Avant de vous engager, vérifiez aussi la présence des réseaux d’électricité, d’eau, de gaz et de téléphone auprès des sociétés concessionnaires (EDF, GAZ, société concessionnaires des eaux …). Où sont-ils situés ? Deux cas de figure peuvent se présenter. Si les réseaux existent déjà sur le terrain, il n’y aura plus qu’à effectuer le raccordement à votre maison. En revanche, si les réseaux sont dispersés aux quatre coins de la parcelle ou s’ils ne bordent pas votre terrain, les frais de raccordement peuvent  très nettement alourdir la facture et occasionner de nombreux désagréments. Le constructeur ne peut s’occuper que du raccordement terrain/maison, mais si les réseaux sont situés plus loin sur le domaine public, ce sont les sociétés concessionnaires qui effectueront les travaux, à vos frais. Attention ! Dans ce cas, vous devez obtenir toutes les servitudes nécessaires pour faire passer les tuyaux, notamment sur le terrain du voisin. Et pour plus de sécurité, ne vous contentez pas d’un accord verbal, et faites inscrire ces autorisations dans les actes notariés relatifs à la vente du terrain.

ACCES FACILE

Toute maison nécessite un accès. Une évidence ? Oui, mais à ne pas négliger ! De lui dépend la facilité de vos allers et retours entre le monde extérieur et votre petit cocon. Un fossé entre le terrain et la route, une trop forte pente, ou encore une parcelle enclavée… Et ça peut vitre devenir l’enfer ! Pour chaque cas, il existe des solutions. Un chemin en épingles « gomme » le dénivelé d’une parcelle trop pentue. Une buse, cylindre de béton creux, sert de pont en permettant le passage des véhicules et des piétons entre la rue et le terrain tout en laissant les eaux s’écouler naturellement. Mieux vaut donc connaître et chiffrer ces petites modifications supplémentaires dès le départ, si vous voulez éviter la surprise des surcoûts à répétition.

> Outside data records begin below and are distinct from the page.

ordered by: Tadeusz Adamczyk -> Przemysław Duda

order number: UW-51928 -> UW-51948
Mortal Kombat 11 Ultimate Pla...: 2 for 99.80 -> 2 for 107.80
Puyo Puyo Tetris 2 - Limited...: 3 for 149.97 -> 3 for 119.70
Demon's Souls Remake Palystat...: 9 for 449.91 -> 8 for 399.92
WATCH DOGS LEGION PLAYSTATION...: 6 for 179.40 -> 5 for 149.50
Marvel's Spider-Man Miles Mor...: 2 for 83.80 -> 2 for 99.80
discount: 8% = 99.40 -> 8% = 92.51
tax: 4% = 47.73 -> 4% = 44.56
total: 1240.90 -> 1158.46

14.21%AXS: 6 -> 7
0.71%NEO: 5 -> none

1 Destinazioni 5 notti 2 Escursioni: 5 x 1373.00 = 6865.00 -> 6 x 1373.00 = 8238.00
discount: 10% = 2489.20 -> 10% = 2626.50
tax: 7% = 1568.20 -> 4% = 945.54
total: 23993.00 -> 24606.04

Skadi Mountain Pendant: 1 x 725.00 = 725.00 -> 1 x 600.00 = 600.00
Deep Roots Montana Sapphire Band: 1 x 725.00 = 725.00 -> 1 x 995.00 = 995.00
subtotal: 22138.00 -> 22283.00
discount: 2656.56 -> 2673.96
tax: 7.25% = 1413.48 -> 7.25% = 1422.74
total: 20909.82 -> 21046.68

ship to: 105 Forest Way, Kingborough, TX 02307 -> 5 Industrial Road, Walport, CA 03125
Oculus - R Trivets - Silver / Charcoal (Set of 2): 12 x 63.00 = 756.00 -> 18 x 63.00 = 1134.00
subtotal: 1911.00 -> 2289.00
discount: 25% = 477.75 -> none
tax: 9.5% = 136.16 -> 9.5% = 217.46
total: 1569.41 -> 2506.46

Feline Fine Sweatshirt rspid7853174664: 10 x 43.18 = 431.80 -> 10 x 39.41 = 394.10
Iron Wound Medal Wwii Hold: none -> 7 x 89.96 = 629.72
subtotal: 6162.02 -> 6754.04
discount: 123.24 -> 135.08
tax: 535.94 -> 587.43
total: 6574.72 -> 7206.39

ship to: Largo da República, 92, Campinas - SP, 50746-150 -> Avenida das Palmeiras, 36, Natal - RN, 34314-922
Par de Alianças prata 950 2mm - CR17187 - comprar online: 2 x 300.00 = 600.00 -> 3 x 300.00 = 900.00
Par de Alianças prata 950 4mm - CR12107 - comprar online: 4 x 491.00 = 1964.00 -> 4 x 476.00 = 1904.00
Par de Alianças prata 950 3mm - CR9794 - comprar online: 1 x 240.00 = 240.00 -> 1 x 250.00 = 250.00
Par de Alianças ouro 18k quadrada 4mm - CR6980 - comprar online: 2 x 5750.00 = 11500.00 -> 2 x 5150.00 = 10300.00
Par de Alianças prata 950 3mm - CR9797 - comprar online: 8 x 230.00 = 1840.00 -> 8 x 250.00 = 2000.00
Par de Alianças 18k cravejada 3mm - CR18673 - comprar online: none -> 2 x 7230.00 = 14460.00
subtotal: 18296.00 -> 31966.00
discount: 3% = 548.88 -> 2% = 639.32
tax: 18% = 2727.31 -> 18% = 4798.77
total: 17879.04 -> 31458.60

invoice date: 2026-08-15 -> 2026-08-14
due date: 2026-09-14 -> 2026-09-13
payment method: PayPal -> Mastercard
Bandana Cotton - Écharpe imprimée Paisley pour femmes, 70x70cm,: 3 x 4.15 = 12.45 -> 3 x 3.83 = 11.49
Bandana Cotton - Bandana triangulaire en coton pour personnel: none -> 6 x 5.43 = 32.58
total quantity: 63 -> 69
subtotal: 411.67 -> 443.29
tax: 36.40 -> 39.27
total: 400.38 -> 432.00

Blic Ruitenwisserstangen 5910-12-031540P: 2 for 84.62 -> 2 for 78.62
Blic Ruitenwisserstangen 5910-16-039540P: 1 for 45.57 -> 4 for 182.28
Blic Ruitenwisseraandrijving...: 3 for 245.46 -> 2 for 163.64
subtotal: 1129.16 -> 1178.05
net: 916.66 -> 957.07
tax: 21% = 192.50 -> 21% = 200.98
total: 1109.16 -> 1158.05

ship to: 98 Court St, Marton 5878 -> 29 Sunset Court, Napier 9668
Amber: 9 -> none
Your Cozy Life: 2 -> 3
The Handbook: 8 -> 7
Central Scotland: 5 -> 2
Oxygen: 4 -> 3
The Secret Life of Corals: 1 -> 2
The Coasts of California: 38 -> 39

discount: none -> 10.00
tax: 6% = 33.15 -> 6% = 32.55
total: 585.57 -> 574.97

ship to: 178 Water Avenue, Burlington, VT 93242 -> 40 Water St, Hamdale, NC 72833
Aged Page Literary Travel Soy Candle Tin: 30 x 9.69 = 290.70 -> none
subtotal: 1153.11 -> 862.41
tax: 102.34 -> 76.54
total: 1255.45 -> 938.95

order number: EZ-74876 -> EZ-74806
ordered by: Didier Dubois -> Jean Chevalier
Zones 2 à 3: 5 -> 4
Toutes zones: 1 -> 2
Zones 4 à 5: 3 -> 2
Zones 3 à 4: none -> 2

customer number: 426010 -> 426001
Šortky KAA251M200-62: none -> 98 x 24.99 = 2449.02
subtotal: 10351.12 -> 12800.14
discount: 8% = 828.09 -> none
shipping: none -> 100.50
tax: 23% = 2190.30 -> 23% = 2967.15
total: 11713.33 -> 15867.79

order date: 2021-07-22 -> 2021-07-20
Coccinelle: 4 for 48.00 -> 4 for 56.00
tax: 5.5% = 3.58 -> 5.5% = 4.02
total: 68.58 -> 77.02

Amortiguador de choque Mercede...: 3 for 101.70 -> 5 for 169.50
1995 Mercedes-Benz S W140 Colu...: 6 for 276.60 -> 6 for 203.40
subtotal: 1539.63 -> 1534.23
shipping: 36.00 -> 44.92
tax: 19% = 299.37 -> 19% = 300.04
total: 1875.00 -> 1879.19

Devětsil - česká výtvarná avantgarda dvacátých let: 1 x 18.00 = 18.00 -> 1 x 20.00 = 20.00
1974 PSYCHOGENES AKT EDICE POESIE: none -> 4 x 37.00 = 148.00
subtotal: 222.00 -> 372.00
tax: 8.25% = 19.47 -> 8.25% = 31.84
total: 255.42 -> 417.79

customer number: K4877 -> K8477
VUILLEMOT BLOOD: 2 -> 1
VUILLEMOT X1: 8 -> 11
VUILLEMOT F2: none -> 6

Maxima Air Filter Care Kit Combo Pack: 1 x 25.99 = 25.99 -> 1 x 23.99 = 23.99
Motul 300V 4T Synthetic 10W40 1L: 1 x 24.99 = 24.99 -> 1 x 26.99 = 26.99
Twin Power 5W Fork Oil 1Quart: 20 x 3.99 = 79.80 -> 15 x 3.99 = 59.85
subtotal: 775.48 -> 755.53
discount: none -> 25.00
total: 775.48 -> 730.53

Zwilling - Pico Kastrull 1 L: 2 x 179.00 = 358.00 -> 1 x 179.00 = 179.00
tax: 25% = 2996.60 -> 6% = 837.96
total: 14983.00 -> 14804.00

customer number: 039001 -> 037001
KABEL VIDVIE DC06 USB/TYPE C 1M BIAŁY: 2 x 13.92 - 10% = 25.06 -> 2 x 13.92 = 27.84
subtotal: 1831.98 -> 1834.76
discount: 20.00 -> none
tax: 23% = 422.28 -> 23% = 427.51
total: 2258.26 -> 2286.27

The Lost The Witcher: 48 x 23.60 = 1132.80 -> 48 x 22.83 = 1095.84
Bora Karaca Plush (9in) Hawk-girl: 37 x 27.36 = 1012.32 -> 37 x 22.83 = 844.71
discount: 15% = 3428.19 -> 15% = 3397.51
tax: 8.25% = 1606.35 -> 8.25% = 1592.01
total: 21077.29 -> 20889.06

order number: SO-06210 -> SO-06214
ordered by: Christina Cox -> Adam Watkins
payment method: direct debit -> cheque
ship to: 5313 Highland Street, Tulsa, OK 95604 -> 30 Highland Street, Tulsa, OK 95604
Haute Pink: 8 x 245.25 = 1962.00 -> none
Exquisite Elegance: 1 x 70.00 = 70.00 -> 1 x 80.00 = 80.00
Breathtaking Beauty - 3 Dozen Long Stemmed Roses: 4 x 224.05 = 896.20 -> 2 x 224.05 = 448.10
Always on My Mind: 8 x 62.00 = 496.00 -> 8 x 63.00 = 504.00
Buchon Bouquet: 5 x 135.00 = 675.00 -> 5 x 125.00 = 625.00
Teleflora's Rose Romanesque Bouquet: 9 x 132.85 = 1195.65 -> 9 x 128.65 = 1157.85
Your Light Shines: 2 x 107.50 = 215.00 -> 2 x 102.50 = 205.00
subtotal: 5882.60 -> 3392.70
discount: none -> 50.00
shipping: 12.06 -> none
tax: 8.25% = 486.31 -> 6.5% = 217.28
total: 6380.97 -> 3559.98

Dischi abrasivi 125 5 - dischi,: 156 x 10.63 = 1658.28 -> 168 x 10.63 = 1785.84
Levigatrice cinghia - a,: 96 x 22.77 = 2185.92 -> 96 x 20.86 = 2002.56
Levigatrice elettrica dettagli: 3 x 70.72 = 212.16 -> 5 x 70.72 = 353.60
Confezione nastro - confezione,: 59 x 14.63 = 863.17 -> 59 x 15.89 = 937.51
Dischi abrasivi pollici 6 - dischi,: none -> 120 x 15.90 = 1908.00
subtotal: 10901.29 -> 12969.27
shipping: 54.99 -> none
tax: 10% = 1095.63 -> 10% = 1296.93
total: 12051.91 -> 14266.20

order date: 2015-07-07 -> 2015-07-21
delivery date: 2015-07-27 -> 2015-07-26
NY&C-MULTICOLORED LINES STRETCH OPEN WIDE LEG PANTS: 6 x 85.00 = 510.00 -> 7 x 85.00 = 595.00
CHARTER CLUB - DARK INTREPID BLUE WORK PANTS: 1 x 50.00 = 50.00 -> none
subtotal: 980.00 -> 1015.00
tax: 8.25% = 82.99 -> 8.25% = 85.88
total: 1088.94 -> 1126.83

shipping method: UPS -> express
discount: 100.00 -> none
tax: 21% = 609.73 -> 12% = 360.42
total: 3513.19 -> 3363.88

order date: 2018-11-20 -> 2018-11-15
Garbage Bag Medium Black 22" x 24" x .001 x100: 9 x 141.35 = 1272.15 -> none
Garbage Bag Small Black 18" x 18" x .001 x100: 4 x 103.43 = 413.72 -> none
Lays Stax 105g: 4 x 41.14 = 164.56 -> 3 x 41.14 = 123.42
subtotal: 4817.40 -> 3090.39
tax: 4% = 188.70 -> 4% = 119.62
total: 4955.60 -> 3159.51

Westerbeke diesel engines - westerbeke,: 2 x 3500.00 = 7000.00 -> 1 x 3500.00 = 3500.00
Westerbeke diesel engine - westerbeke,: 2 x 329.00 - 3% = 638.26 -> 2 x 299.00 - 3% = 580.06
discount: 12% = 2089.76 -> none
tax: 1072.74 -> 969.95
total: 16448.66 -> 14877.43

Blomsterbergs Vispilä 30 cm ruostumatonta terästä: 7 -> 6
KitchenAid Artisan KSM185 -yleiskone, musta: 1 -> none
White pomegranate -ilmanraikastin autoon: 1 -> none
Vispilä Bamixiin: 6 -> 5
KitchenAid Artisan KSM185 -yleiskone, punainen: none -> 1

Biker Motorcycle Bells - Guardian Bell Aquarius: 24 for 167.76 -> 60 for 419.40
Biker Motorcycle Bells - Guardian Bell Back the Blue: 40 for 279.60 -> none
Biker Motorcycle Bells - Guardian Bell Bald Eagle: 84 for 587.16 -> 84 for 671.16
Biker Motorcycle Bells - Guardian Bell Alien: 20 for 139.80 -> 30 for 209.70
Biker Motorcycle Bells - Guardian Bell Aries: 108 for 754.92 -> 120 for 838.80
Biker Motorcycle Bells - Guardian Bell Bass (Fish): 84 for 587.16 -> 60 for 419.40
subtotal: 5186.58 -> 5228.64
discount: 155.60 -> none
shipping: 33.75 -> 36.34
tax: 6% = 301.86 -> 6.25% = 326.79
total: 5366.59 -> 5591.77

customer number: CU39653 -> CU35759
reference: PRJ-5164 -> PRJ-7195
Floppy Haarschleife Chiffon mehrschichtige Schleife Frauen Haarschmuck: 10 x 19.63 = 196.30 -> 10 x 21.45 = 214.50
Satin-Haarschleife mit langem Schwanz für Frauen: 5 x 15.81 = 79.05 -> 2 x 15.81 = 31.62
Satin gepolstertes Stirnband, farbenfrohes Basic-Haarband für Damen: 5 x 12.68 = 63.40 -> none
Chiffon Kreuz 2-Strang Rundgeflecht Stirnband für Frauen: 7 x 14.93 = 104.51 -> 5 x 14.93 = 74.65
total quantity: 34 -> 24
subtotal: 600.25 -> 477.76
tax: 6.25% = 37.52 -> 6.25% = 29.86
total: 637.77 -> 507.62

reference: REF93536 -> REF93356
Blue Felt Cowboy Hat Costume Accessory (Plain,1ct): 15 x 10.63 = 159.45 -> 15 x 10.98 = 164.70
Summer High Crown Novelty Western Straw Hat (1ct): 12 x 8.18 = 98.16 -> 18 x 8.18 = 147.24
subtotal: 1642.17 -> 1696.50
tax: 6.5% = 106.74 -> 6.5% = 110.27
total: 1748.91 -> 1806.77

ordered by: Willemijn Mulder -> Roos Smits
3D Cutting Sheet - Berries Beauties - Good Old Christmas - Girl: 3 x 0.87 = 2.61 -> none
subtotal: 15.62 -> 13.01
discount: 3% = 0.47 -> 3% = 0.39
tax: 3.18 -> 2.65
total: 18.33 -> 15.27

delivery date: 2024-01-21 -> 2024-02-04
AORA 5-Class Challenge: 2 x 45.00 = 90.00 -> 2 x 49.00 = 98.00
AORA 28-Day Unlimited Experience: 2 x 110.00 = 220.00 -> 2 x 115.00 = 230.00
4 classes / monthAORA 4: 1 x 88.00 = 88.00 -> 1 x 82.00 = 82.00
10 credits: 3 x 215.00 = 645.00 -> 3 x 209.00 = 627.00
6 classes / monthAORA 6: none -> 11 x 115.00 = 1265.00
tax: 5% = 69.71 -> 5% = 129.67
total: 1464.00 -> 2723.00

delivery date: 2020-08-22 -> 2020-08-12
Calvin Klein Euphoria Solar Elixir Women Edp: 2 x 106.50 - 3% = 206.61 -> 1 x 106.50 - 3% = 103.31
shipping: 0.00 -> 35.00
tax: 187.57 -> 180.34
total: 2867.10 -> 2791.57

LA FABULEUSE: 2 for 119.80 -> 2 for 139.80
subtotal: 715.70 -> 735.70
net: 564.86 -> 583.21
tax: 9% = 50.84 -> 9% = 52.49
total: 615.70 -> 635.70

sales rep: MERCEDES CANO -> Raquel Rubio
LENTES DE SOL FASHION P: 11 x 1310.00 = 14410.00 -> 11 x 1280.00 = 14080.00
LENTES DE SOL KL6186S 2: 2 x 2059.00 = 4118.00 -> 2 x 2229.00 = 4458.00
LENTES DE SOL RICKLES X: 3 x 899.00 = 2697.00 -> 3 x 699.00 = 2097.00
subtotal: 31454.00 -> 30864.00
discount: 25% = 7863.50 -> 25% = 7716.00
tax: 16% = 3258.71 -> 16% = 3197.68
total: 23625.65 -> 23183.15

CONSTRUIRE SUR DE BONNES BASES

Vous pensez avoir déniché un petit coin de paradis pour y construire votre maison, mais attention, un beau terrain n’est pas forcément synonyme de bon terrain. La nature du sol et les caractéristiques du sous sol peuvent vous empêcher de réaliser votre projet, ou vous imposer des surcoûts de construction, notamment pour les fondations, si vous ne voulez pas que les murs de votre maison se fissurent au bout de quelques années. Des investigations simples permettent de déceler les vices cachés d’un terrain, qu’ils soient d’origine géologique ou d’origine artificielle. Si la parcelle convoitée se situe allée de la source, non loin de la rue des Peupliers, il y a fort à parier que le terrain a les pieds dans l’eau. De même, l’impasse des Potiers et le passage des Carrières vous renseignent sur la probable présence d’argile et de cavités souterraines. Si vous remarquez des arbres et des poteaux électriques fortement penchés, c’est le signe d’un glissement de terrain. Un creux peut supposer l’existence d’une cavité souterraine, et des bosses peuvent indiquer que le terrain a été remblayé. L’observation des maisons alentour est également une niche d’informations. La présence de nombreux sous sols peut laisser supposer que vous vous trouvez dans un quartier inondable, et des fissures sur les façades des bâtiments que le sol est soumis à des tassements différentiels, dus à la présence d’argile. Si lors de vos investigations, vous avez décelé des choses suspectes, mieux vaut faire appel à un spécialiste : le géotechnicien. Grâce à l’étude de sol qu’il réalise, il peut définie le type de fondations adaptées au terrain et à la construction envisagée, ainsi que leurs dimensions. En moyenne, une étude de sol coûte 2 000 €, mais ce prix peut grimper jusqu’à 4 000 € dans certains cas, notamment si l’on tombe sur une carrière souterraine. Ces précieuses indications déterminent le prix global de la maison et évitent ainsi les surprises de dernière minute. Avec toutes ces informations en poche, vous pouvez maintenant acheter votre terrain sereinement.